[Detected change data]
BEGIN

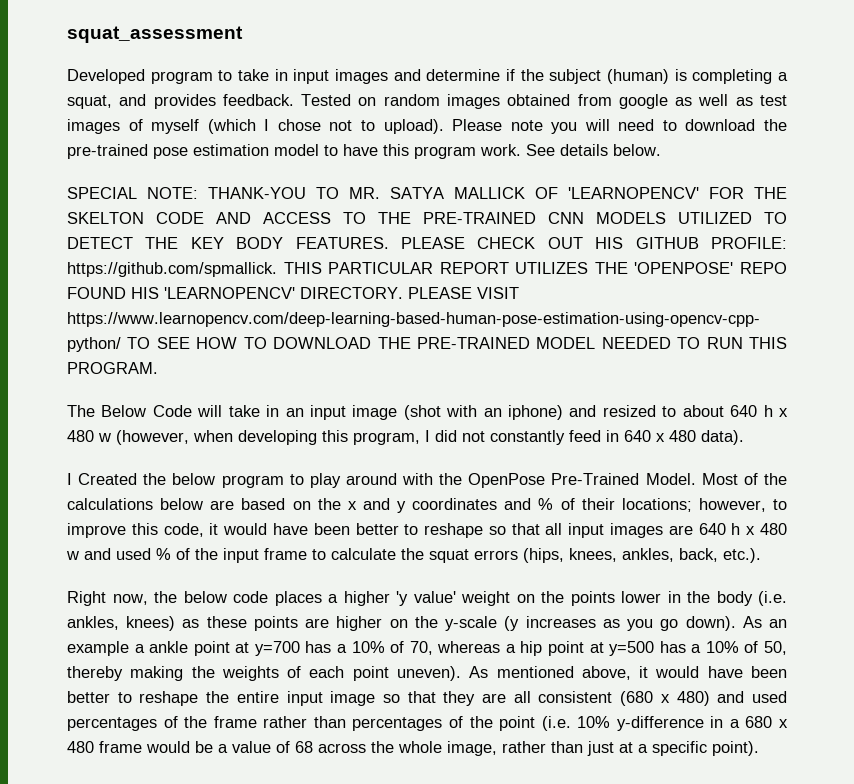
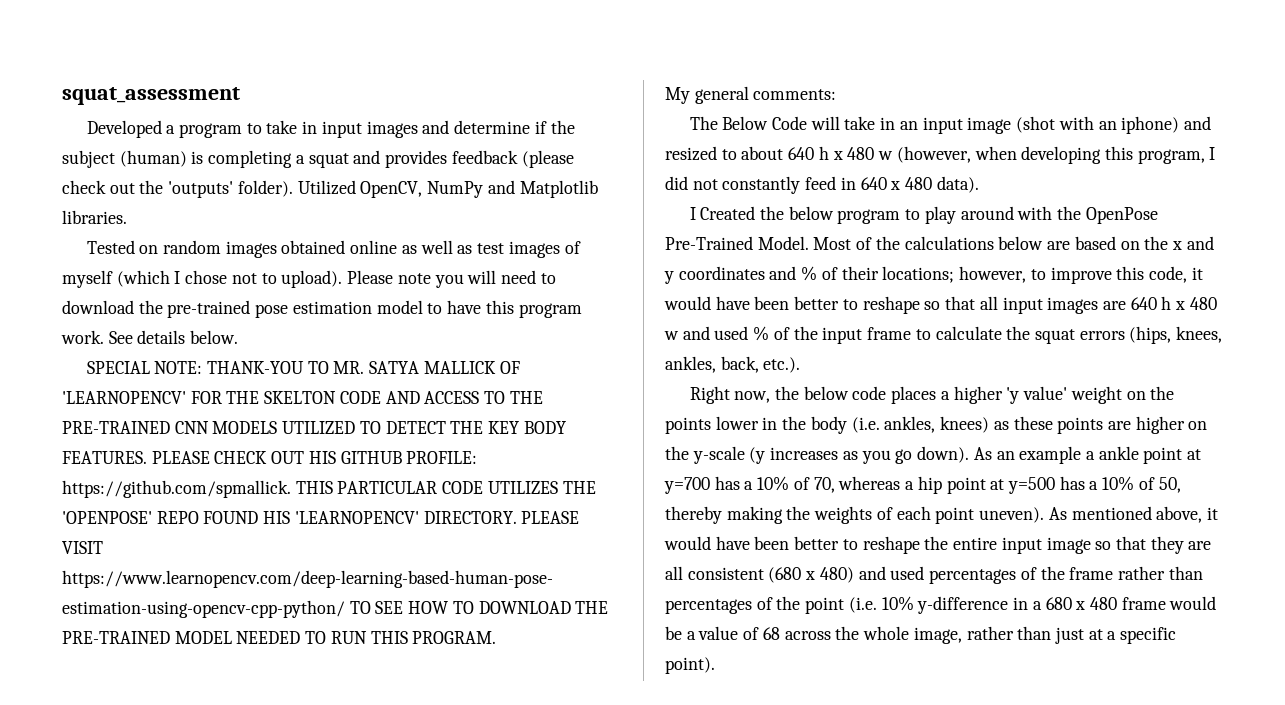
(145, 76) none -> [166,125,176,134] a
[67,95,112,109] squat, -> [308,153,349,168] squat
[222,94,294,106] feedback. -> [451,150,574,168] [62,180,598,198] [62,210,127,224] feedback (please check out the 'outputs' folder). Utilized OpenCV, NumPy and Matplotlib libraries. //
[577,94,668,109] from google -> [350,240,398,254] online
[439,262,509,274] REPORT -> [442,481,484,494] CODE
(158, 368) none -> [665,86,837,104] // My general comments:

END

YOUR INSTRUCTIONS >> Only lines holding the string "none" are wanted; gather each one from the entries above.

ANSWER TO THIS PROBLEM >>
(145, 76) none -> [166,125,176,134] a
(158, 368) none -> [665,86,837,104] // My general comments:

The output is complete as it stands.